Trois semaines après la grève des coupeurs de canne de la Société Sucrière du Cameroun (Sosucam), la situation reste tendue sur les sites sucriers de Mbandjock et Nkoteng. Selon la Confédération syndicale des travailleurs du Cameroun (CSTC), près de 600 travailleurs n’ont toujours pas repris le travail, exprimant un profond sentiment d’injustice et de désillusion face aux faibles avancées obtenues après leur mobilisation.
Le cœur du conflit repose sur la revalorisation du salaire de base, une demande phare des coupeurs de canne. Avant les émeutes, le salaire de base était de 280 FCFA de l’heure, soit environ 56 000 FCFA par mois pour 25 jours de travail à raison de 8 heures par jour. Après la grève, une légère augmentation a été accordée, portant l’heure de travail à 285 FCFA, ce qui ne représente qu’une hausse marginale.
Les travailleurs réclamaient une augmentation plus significative, souhaitant voir leur salaire horaire passer à 525 FCFA, soit un salaire de base de 105 000 FCFA par mois. En y ajoutant les primes de performance et les tâches supplémentaires, un coupeur de canne aurait pu atteindre 200 000 FCFA mensuels sans devoir fournir d’efforts surhumains.
Cependant, la direction de la Sosucam a rejeté cette revendication, arguant que les rémunérations déjà versées dépassaient le SMIG agricole camerounais, fixé à 45 000 FCFA. Selon Jean-François Ntsama-Etoundi, directeur général adjoint de la Sosucam, un coupeur en catégorie d’entrée (Manœuvre 2A) perçoit en moyenne 105 000 FCFA mensuels, incluant diverses primes.
Au-delà des salaires, les coupeurs de canne dénoncent des conditions de travail de plus en plus pénibles. Certaines parcelles n’avaient pas été récoltées depuis deux ans, rendant la canne plus longue et plus dure à couper, ce qui augmente la difficulté du travail. Les ouvriers demandaient donc une réduction de la tâche quotidienne de 300 mètres à 200 mètres, une requête également refusée par la direction.
Si la frustration des coupeurs couvait depuis plusieurs mois, le point de rupture est survenu le 26 janvier, lorsque les avances sur salaire ont été retardées. Depuis quelques mois, les salaires sont versés via transfert mobile par MTN et Orange, une pratique qui suscite déjà du mécontentement en raison des frais de transaction non expliqués.

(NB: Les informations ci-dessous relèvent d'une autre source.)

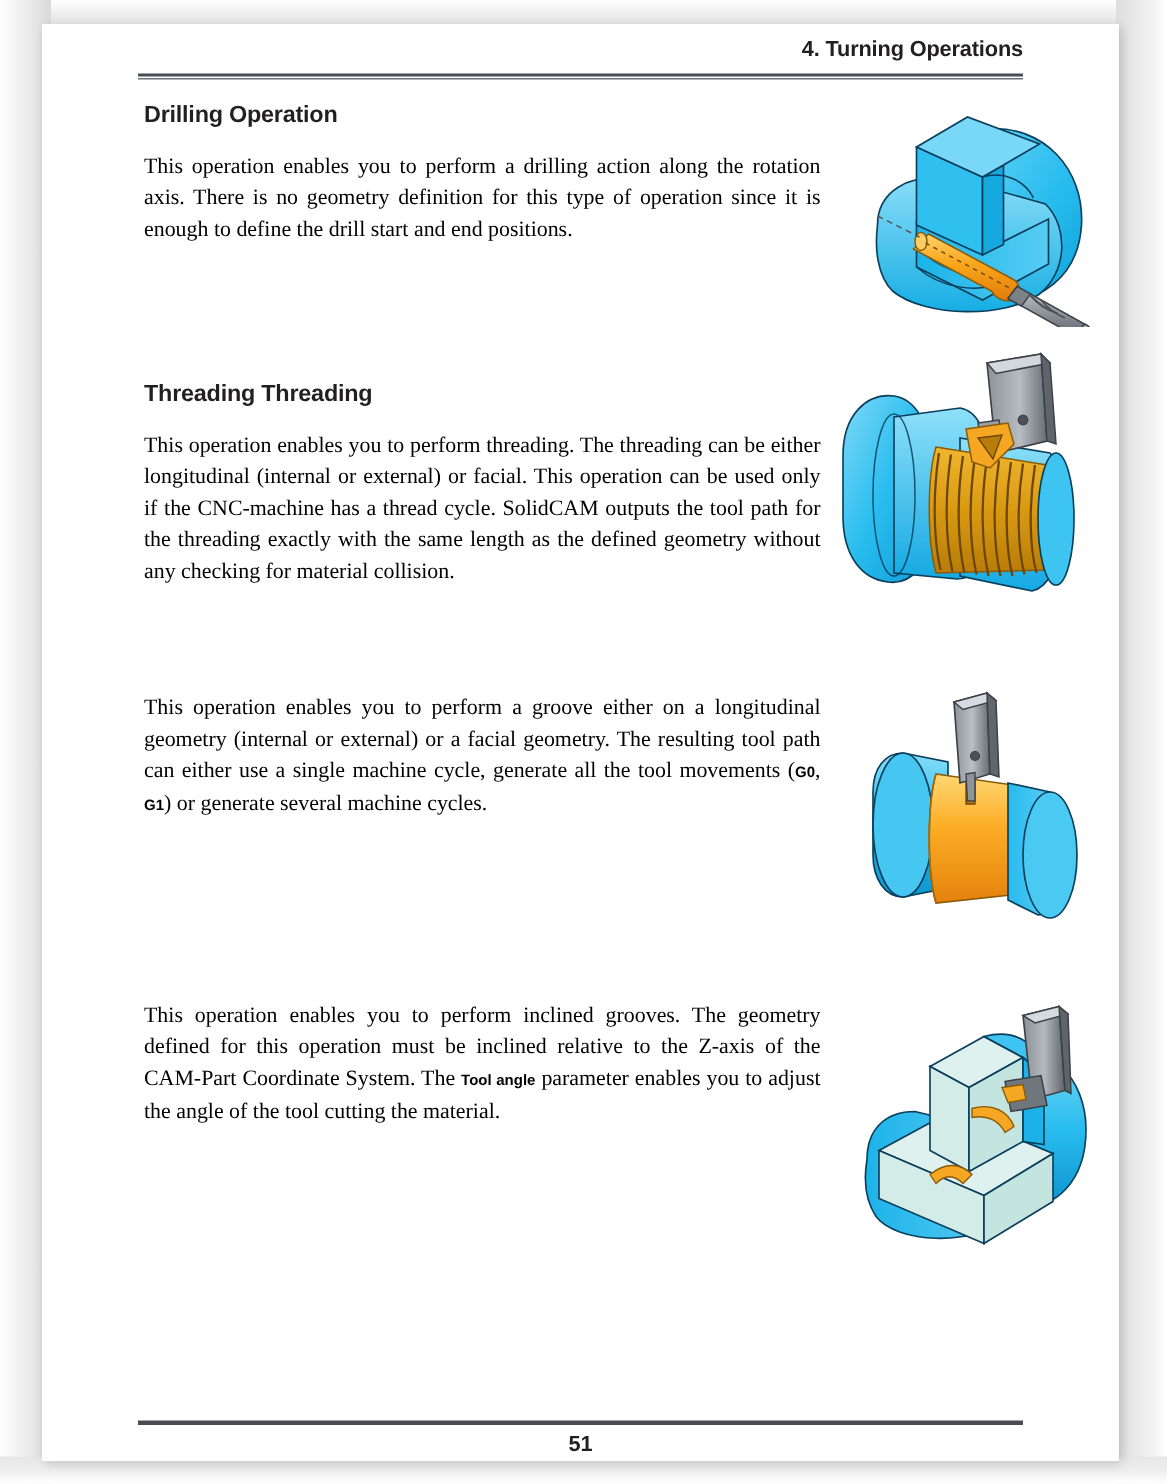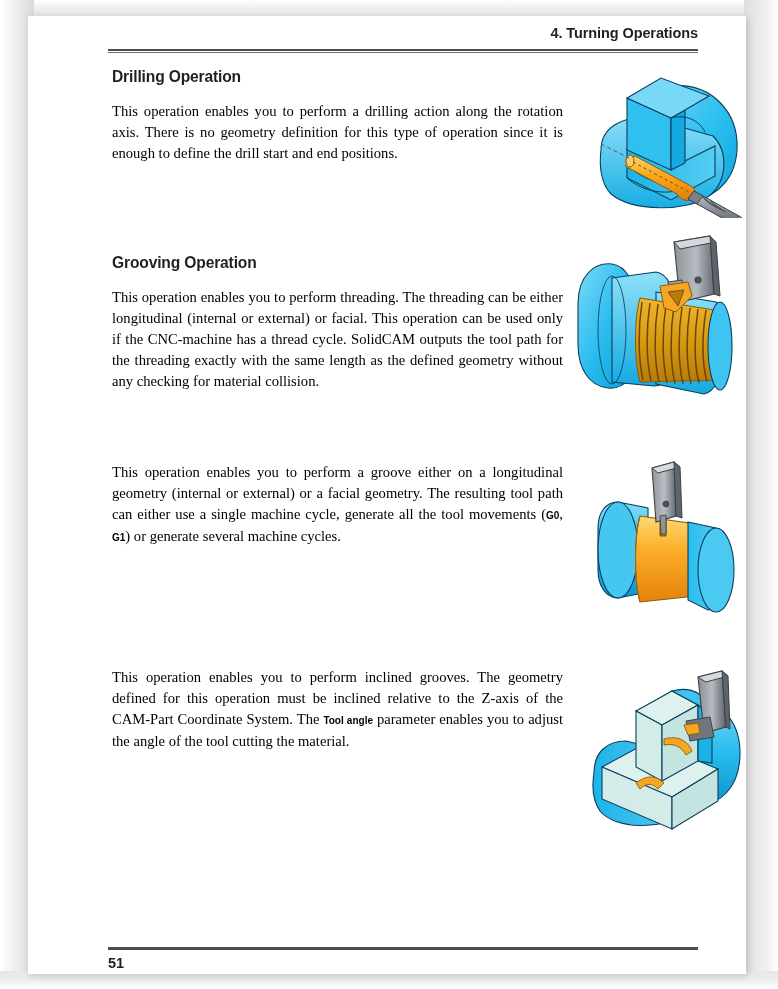--- a/index.html
+++ b/index.html
@@ -54,21 +54,21 @@
     top: 16px;
     width: 718px;
     height: 958px;
     background: #ffffff;
     box-shadow: 2px 2px 7px rgba(0,0,0,0.16);
     box-sizing: border-box;
   }
 
   .page-inner {
     position: absolute;
-    left: 80px;
+    left: 64px;
     top: 0;
     width: 590px;
     height: 729px;
   }
 
   
   .header {
     position: absolute;
     left: 0;
     top: 8px;
@@ -157,21 +157,21 @@
     position: absolute;
     left: 0; top: 0;
     width: 590px; height: 3px;
     background: #4a4c55;
   }
   .footer {
     position: absolute;
     left: 0;
     top: 938px;
     width: 590px;
-    text-align: left;
+    text-align: center;
   }
   .page-number {
     font-family: "Liberation Sans", sans-serif;
     font-weight: bold;
     font-size: 14.5px;
     color: #231f20;
   }
 </style>
 </head>
 <body>
@@ -252,21 +252,21 @@
             <path d="M125 141 L131 133 L176 158 L170 166 Z" fill="url(#grA)" stroke="#3b4147" stroke-width="1"></path>
             <path d="M170 166 L176 158 C182 160 182 168 176 170 C172 171 170 168 170 166 Z" fill="#a7acb1" stroke="#3b4147" stroke-width="1"></path>
             <path d="M125 141 L131 133 L140 138 L134 146 Z" fill="#7c8288" stroke="#3b4147" stroke-width="0.9"></path>
             <path d="M140 139 C146 146 152 149 158 151" fill="none" stroke="#4d5359" stroke-width="1.4"></path>
             <path d="M147 142 C152 148 158 152 163 154" fill="none" stroke="#4d5359" stroke-width="1.2"></path>
           </svg>
         </div>
       </div>
 
       <div class="section sec-2">
-        <div class="sec-heading">Grooving Operation</div>
+        <div class="sec-heading">Threading Threading</div>
         <div class="sec-body">This operation enables you to perform threading. The threading can be either longitudinal (internal or external) or facial. This operation can be used only if the CNC-machine has a thread cycle. SolidCAM outputs the tool path for the threading exactly with the same length as the defined geometry without any checking for material collision.</div>
 
         <div class="illus" style="top:-22px;left:456px;">
           <svg width="200" height="195" viewBox="0 0 200 195">
             <defs>
               <linearGradient id="tcy1" x1="0" y1="0" x2="1" y2="1">
                 <stop offset="0%" stop-color="#7fd9f7"></stop>
                 <stop offset="50%" stop-color="#29bdef"></stop>
                 <stop offset="100%" stop-color="#0e9ad4"></stop>
               </linearGradient>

Les travailleurs attendaient leur paie pour organiser la fête du coq, une célébration importante au Cameroun. Le retard de 24 heures dans le paiement a déclenché une colère incontrôlable, exacerbée par le sentiment d’injustice accumulé. Ce qui n’était au départ qu’une manifestation pacifique a dégénéré en émeutes, avec des incendies de plantations, des destructions d’équipements et des violences entre manifestants et forces de l’ordre.
Le bilan humain est lourd : Gaston Djora, un ouvrier coupeur de canne, a perdu la vie lors des affrontements. La direction estime les pertes à cinq milliards FCFA, avec 1 000 hectares de plantations brûlés et 50 000 tonnes de canne à sucre perdues.
Leader du marché sucrier camerounais, la Sosucam, détenue à 74 % par le groupe Somdia et à 26 % par l’État camerounais, peine à maintenir sa production face à une demande nationale de 300 000 tonnes de sucre par an. Avec une production de seulement 70 000 tonnes en 2024, bien en deçà des prévisions, la crise sociale ajoute une pression supplémentaire sur l’entreprise.
Si les tensions sociales ne sont pas apaisées et que les conditions de travail ne s’améliorent pas, la viabilité de la Sosucam pourrait être sérieusement menacée, renforçant la nécessité pour le Cameroun de recourir à des importations de sucre pour combler le déficit.